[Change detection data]
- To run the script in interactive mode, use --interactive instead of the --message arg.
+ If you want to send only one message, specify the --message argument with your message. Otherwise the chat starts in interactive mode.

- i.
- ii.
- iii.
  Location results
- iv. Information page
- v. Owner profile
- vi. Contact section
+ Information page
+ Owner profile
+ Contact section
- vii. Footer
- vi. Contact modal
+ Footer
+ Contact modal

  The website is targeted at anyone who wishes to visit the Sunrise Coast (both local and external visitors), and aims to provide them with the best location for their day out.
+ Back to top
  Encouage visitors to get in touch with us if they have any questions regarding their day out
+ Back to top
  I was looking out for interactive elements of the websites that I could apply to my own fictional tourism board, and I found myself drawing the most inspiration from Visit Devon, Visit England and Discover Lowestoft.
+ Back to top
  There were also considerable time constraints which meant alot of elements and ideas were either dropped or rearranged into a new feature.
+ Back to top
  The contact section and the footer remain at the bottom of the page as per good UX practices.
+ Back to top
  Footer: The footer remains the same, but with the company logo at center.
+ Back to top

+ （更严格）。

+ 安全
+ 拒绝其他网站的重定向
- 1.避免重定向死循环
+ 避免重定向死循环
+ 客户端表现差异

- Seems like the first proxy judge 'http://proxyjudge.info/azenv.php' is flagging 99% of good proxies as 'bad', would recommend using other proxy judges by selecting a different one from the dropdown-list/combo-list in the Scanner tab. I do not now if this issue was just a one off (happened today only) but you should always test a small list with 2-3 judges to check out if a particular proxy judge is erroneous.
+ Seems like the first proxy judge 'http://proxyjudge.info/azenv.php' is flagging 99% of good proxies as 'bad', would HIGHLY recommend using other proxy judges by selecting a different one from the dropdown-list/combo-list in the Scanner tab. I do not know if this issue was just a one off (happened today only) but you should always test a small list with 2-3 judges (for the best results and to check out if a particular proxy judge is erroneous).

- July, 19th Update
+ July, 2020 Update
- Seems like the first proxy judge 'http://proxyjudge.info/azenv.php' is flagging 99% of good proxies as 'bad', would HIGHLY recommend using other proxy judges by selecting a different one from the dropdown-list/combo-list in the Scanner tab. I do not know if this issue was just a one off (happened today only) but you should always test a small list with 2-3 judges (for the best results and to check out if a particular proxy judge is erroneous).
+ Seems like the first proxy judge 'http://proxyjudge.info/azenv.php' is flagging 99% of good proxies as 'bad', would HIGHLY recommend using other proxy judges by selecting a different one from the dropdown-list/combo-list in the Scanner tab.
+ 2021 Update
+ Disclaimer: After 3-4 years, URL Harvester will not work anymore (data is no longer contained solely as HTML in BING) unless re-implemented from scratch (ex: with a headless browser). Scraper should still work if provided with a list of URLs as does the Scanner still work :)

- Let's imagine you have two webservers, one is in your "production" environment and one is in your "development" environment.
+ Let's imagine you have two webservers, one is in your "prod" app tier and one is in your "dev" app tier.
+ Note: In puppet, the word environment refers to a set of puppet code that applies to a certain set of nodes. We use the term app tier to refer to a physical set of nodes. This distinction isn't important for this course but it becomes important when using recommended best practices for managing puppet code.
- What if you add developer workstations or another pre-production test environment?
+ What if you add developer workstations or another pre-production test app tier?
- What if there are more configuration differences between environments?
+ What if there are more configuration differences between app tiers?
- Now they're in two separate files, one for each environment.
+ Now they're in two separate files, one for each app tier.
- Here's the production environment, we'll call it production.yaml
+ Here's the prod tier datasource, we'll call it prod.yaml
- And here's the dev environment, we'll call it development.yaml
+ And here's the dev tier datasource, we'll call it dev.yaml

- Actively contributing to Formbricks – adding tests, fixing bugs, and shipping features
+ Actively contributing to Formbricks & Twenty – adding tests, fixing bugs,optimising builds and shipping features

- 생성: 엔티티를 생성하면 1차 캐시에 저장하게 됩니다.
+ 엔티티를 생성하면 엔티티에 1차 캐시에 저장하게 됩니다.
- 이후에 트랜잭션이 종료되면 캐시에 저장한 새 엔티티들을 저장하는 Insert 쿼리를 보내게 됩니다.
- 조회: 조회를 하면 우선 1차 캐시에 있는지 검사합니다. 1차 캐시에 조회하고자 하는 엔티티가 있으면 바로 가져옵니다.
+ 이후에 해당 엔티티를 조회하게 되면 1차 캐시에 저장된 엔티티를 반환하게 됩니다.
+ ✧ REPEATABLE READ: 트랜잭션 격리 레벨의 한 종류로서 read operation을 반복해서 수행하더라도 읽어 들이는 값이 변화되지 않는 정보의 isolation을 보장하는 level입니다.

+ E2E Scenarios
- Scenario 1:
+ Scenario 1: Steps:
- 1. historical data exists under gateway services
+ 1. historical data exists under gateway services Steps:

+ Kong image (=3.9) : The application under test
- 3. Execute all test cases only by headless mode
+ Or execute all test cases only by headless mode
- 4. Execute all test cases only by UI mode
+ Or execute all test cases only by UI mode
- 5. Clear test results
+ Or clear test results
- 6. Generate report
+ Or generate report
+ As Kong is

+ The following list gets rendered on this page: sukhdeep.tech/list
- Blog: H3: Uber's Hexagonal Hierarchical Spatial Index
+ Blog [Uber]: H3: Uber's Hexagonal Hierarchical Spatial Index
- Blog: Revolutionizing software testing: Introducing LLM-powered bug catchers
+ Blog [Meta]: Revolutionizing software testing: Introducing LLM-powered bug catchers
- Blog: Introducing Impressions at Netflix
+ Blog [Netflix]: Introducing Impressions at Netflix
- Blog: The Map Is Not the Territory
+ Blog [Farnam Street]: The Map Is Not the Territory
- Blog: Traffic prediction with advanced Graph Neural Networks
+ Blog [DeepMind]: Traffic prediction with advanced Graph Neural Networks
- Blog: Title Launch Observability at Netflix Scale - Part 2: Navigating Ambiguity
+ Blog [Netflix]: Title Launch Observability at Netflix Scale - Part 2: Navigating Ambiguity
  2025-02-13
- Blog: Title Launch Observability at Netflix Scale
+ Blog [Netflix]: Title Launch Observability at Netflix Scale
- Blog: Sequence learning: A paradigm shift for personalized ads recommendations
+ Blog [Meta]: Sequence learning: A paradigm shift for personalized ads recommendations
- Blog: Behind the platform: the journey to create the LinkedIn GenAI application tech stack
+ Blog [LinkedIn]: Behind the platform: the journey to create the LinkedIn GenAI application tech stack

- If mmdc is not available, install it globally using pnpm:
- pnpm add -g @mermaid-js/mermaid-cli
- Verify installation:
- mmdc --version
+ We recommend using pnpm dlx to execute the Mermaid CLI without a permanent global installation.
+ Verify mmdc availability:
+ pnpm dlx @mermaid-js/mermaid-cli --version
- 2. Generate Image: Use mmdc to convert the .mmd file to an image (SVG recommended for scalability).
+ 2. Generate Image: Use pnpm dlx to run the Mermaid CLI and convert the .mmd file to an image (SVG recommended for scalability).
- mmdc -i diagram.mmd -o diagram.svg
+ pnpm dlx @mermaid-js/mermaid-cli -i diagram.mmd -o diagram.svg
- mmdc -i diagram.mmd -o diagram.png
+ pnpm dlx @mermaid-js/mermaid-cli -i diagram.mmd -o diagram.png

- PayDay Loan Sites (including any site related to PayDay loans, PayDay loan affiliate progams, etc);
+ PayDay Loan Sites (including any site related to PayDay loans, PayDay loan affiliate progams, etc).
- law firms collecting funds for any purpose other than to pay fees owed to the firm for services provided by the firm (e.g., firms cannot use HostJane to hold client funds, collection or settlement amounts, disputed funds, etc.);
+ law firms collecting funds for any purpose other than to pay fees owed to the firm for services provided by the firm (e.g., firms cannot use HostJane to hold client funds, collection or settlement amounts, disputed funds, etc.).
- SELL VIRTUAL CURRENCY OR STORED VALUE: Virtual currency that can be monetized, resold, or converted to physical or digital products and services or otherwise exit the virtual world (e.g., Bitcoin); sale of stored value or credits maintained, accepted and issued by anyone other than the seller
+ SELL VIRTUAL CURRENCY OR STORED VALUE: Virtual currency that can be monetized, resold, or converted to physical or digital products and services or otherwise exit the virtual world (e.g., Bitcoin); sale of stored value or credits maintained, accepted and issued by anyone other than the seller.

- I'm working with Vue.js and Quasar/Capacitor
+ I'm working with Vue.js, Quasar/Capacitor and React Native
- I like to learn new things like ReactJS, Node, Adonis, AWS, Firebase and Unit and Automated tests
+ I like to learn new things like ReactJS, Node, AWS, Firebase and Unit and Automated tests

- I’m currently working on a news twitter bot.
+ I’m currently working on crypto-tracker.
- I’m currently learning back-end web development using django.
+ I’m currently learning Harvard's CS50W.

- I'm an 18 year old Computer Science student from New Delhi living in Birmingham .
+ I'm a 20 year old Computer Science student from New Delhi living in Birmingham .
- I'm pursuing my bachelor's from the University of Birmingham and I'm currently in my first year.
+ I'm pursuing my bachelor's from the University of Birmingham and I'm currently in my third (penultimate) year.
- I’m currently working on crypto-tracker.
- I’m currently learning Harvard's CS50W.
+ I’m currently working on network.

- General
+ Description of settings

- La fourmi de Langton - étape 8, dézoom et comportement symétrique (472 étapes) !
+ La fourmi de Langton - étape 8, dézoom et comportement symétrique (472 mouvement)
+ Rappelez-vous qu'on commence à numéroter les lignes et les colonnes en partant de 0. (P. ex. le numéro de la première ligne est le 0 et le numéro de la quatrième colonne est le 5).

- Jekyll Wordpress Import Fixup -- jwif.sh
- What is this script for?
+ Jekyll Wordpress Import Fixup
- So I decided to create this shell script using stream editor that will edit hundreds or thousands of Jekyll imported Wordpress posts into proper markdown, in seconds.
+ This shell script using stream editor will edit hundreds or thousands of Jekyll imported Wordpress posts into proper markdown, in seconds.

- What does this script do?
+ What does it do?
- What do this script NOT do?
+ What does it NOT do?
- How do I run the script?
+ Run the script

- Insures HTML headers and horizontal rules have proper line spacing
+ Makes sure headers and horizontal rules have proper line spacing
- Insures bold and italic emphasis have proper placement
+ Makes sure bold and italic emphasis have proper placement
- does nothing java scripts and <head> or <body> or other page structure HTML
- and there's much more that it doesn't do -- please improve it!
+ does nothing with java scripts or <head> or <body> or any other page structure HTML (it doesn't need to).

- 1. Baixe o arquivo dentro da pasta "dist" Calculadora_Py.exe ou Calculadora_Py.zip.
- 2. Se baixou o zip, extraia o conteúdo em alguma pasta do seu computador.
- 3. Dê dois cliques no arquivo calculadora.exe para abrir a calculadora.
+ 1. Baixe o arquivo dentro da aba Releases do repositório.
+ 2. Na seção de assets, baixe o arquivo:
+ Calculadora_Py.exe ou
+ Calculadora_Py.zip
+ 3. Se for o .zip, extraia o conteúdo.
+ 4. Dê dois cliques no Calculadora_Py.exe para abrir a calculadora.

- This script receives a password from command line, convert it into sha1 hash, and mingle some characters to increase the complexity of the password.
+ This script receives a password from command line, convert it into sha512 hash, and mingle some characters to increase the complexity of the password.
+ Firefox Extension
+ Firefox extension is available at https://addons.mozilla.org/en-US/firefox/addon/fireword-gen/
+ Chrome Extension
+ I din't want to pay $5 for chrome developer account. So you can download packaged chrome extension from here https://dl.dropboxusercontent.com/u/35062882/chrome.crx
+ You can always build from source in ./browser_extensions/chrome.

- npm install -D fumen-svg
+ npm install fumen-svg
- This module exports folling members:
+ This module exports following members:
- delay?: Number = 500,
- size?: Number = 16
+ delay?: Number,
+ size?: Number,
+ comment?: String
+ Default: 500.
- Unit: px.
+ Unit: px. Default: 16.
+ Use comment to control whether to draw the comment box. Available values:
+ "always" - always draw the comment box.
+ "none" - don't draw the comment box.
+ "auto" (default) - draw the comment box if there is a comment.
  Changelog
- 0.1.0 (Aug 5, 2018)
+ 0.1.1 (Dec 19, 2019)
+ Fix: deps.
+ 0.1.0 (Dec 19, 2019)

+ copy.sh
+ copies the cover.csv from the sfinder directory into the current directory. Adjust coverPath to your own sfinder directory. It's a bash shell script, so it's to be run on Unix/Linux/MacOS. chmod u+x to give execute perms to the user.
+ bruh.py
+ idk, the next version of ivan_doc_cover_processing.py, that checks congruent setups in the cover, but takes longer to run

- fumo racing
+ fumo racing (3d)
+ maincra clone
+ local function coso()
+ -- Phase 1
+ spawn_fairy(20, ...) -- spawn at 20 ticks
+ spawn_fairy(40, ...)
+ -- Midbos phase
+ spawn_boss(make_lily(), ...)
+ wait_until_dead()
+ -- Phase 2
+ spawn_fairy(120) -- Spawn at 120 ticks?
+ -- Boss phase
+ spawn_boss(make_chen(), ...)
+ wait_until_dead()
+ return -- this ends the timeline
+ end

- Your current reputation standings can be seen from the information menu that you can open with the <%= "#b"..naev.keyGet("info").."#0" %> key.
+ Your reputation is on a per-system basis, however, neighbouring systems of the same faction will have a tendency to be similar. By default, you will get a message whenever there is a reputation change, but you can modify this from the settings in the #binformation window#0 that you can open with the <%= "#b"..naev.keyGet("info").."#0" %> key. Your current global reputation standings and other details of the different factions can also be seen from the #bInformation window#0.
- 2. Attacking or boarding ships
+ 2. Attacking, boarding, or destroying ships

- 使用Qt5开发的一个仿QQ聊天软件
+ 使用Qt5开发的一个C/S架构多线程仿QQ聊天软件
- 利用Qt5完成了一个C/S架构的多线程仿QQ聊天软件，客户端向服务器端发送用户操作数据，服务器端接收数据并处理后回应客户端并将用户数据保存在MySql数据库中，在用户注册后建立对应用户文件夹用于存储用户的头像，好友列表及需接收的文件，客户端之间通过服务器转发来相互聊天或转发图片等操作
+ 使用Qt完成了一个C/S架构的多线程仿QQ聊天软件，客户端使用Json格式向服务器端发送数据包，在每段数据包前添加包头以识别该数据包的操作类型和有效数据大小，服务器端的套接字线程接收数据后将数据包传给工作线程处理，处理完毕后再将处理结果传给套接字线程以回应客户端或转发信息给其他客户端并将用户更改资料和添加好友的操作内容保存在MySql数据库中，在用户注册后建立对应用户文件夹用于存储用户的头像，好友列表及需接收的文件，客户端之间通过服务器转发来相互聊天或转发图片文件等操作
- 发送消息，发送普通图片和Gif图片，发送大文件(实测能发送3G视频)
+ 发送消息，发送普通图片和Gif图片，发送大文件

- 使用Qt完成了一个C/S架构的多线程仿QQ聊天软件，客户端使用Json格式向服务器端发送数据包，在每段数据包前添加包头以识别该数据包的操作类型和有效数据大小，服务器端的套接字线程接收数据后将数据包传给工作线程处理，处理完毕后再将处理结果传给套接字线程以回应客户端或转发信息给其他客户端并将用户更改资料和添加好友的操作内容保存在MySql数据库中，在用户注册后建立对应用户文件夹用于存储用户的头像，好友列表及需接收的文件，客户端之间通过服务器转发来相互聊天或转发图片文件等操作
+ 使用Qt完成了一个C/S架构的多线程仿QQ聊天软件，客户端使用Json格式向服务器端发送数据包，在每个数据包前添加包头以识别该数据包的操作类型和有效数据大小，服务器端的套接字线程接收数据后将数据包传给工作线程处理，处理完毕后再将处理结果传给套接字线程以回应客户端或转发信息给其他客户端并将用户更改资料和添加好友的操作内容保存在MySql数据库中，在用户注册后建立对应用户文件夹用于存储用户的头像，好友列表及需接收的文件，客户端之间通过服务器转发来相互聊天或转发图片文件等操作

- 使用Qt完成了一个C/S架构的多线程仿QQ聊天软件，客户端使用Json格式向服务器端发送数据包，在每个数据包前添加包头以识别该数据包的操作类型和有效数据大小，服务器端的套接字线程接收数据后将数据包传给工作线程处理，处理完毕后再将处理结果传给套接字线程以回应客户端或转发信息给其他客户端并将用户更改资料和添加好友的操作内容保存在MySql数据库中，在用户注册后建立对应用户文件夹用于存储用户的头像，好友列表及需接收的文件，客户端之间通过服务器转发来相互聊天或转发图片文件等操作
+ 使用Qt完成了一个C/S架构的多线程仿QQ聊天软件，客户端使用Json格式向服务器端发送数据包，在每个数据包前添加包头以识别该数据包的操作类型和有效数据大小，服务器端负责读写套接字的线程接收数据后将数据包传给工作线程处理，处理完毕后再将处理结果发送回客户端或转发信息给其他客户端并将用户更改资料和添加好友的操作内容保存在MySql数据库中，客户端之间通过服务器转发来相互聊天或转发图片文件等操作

- _Activity_
What is needed is an exact copy of the lines above, from the one containing "엔티티에 1차 캐시에 저장하게 됩니다." through the one containing "isolation을 보장하는 level입니다.", with nothing added.

- _Output for this exercise_
+ 엔티티를 생성하면 엔티티에 1차 캐시에 저장하게 됩니다.
- 이후에 트랜잭션이 종료되면 캐시에 저장한 새 엔티티들을 저장하는 Insert 쿼리를 보내게 됩니다.
- 조회: 조회를 하면 우선 1차 캐시에 있는지 검사합니다. 1차 캐시에 조회하고자 하는 엔티티가 있으면 바로 가져옵니다.
+ 이후에 해당 엔티티를 조회하게 되면 1차 캐시에 저장된 엔티티를 반환하게 됩니다.
+ ✧ REPEATABLE READ: 트랜잭션 격리 레벨의 한 종류로서 read operation을 반복해서 수행하더라도 읽어 들이는 값이 변화되지 않는 정보의 isolation을 보장하는 level입니다.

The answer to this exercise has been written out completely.